DIRECTIONS FOR THIS TASK:
Every entry must be transcribed exactly. Pictures are not part of the copy.

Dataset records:
----------------
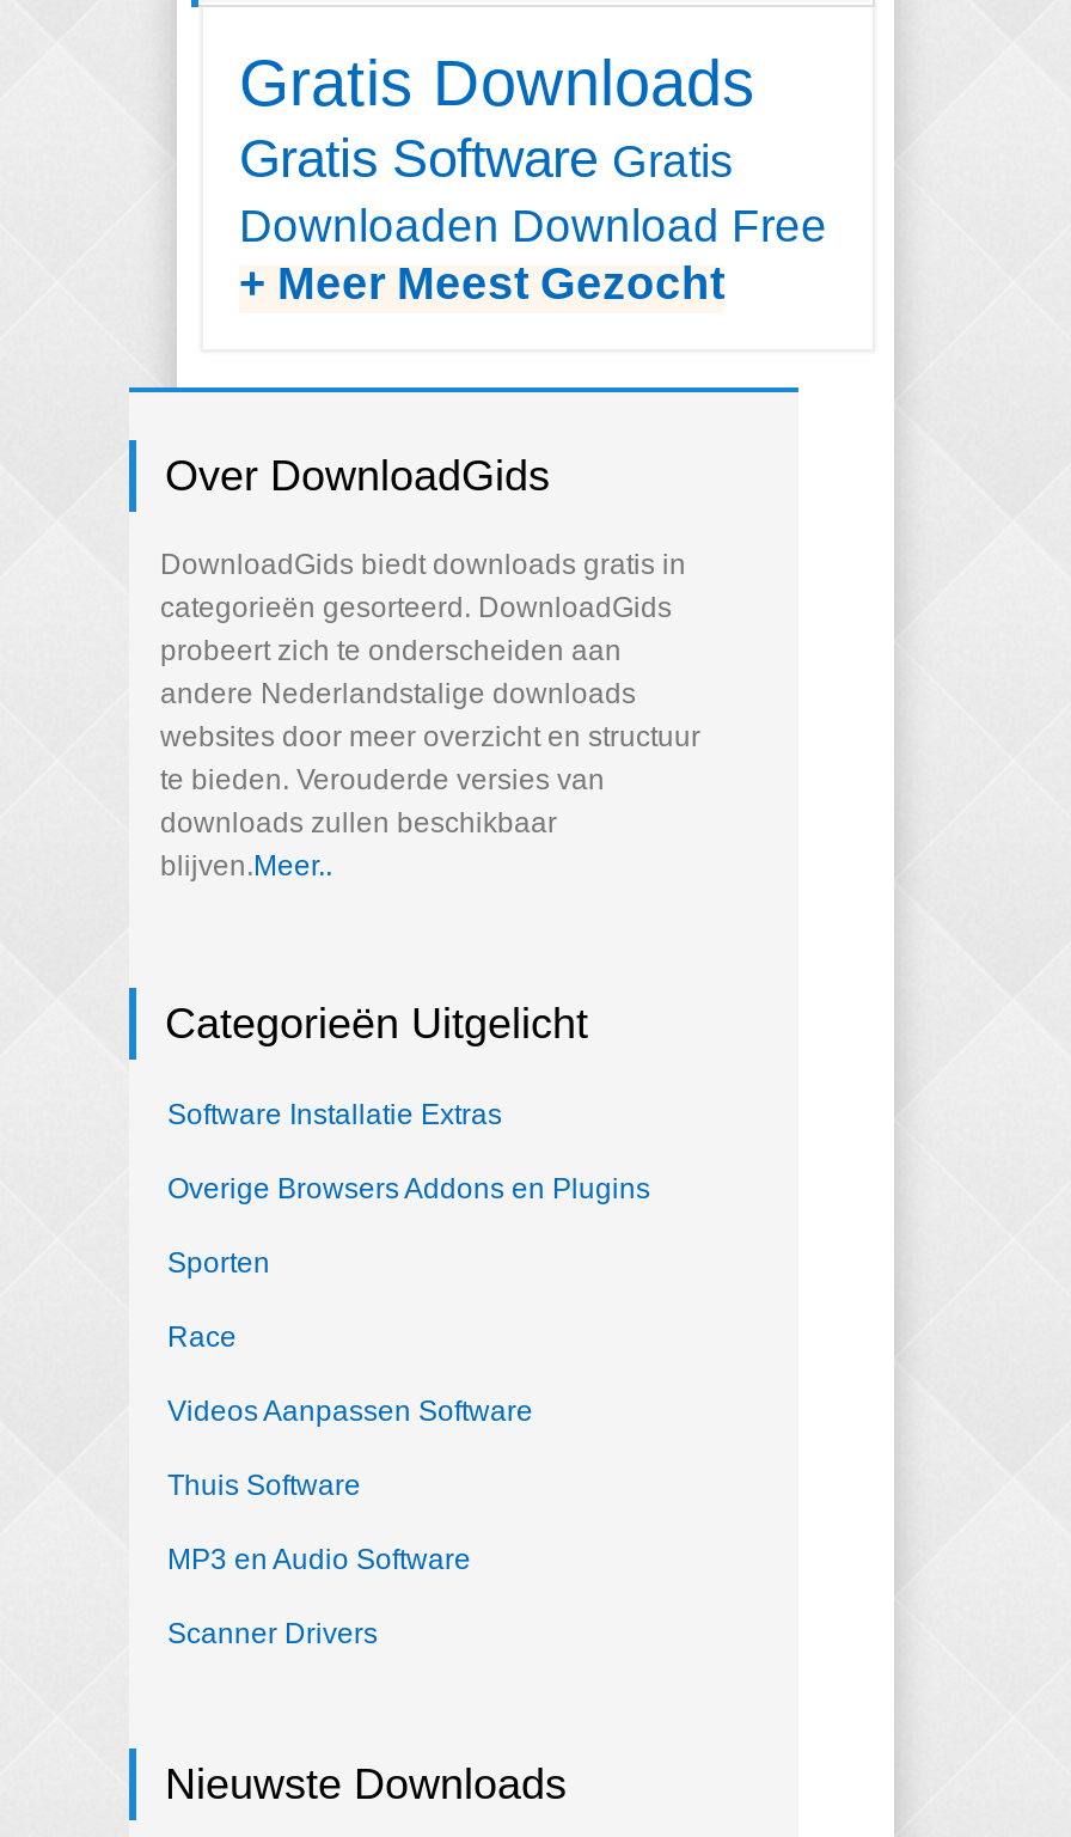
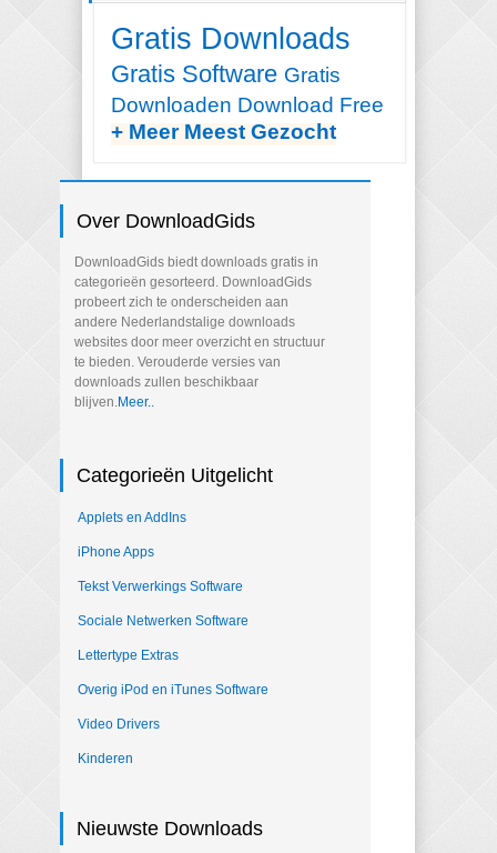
[167,1098,502,1131] Software Installatie Extras -> [78,510,186,525] Applets en AddIns
[167,1172,650,1206] Overige Browsers Addons en Plugins -> [78,544,154,560] iPhone Apps
[167,1246,270,1280] Sporten -> [78,579,243,594] Tekst Verwerkings Software
[167,1320,237,1354] Race -> [78,613,248,629] Sociale Netwerken Software
[167,1394,533,1428] Videos Aanpassen Software -> [78,648,179,663] Lettertype Extras
[167,1469,361,1502] Thuis Software -> [78,682,268,698] Overig iPod en iTunes Software
[167,1543,471,1576] MP3 en Audio Software -> [78,716,160,732] Video Drivers
[167,1617,378,1650] Scanner Drivers -> [78,751,133,766] Kinderen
----------------
ANSWER BELOW:
[167,1098,502,1131] Software Installatie Extras -> [78,510,186,525] Applets en AddIns
[167,1172,650,1206] Overige Browsers Addons en Plugins -> [78,544,154,560] iPhone Apps
[167,1246,270,1280] Sporten -> [78,579,243,594] Tekst Verwerkings Software
[167,1320,237,1354] Race -> [78,613,248,629] Sociale Netwerken Software
[167,1394,533,1428] Videos Aanpassen Software -> [78,648,179,663] Lettertype Extras
[167,1469,361,1502] Thuis Software -> [78,682,268,698] Overig iPod en iTunes Software
[167,1543,471,1576] MP3 en Audio Software -> [78,716,160,732] Video Drivers
[167,1617,378,1650] Scanner Drivers -> [78,751,133,766] Kinderen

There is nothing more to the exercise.